Khayreddine Debaya, qui milite avec son collectif Stop Pollution contre les dégâts causés par l'usine à l'environnement et à la santé des riverains, est du même avis.

Selon Stop Pollution et diverses études, les résidus déversés en pleine nature par le GCT polluent les plages et les sols, ont causé un effondrement de la pêche et sont la cause d'une incidence anormale de maladies respiratoires et cancers.

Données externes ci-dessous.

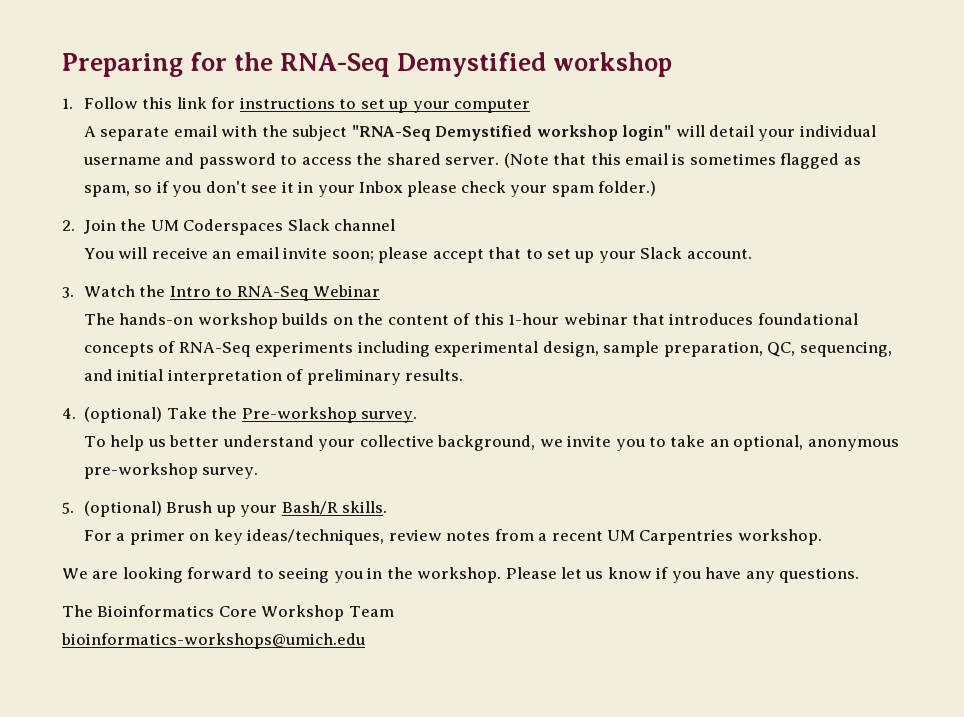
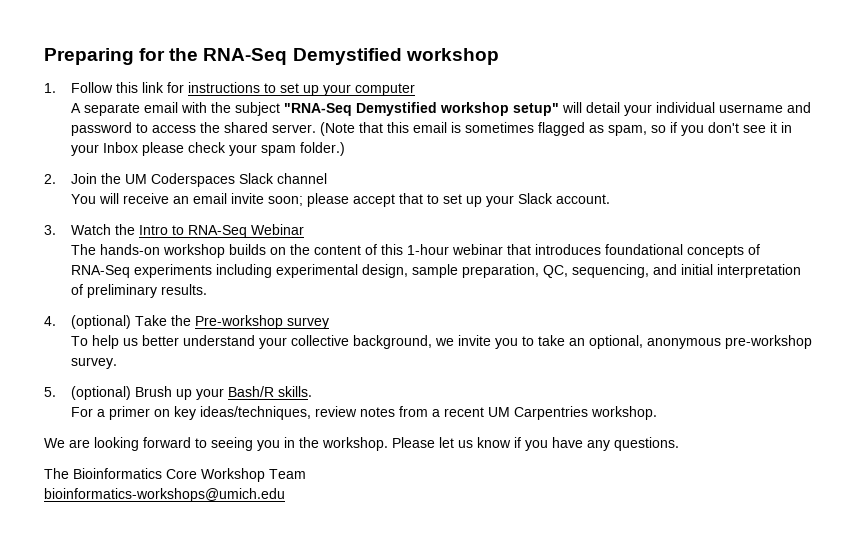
[622,125,672,141] login" -> [512,103,559,116] setup"
[361,411,418,423] survey. -> [286,317,329,329] survey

En 2017, les autorités avaient promis de démanteler le complexe qui emploie 4.000 personnes dans une zone frappée par le chômage, pour le remplacer par un établissement conforme aux normes internationales.

- "Rien ne sera fait" -

Le dossier devrait prendre une tournure judiciaire puisqu'un groupe d'avocats de Gabès, représentant des élèves intoxiqués récemment, entend poursuivre le GCT.

Une première plainte "sera déposée (prochainement) au tribunal de première instance de Gabès pour arrêter les activités des unités polluantes et une deuxième pour démanteler le groupe", affirme à l'AFP Mehdi Telmoudi, qui préside leur comité de défense.

Mais les autorités sont en porte-à-faux sur ce dossier car l'exploitation des mines de phosphates - principale richesse naturelle du pays - est "un pilier fondamental" de l'économie pour le président Kais Saied. Les autorités veulent quintupler la production d'engrais d'ici 2030 (d'environ 3 millions de tonnes par an à 14 millions) pour profiter de la hausse des prix mondiaux.

Samedi dernier, dénonçant un manque d'entretien, le président Saied a dépêché en urgence une équipe des ministères de l'Industrie et de l'Environnement, en dépit de doutes d'experts sur la possibilité d'assainir le site.

"Rien ne sera fait et le complexe qui nous tue restera", se désespère Radhia Sarray, 58 ans, une proche d'Ahmed. Atteinte d'un cancer, elle a récemment été hospitalisée pour intoxication.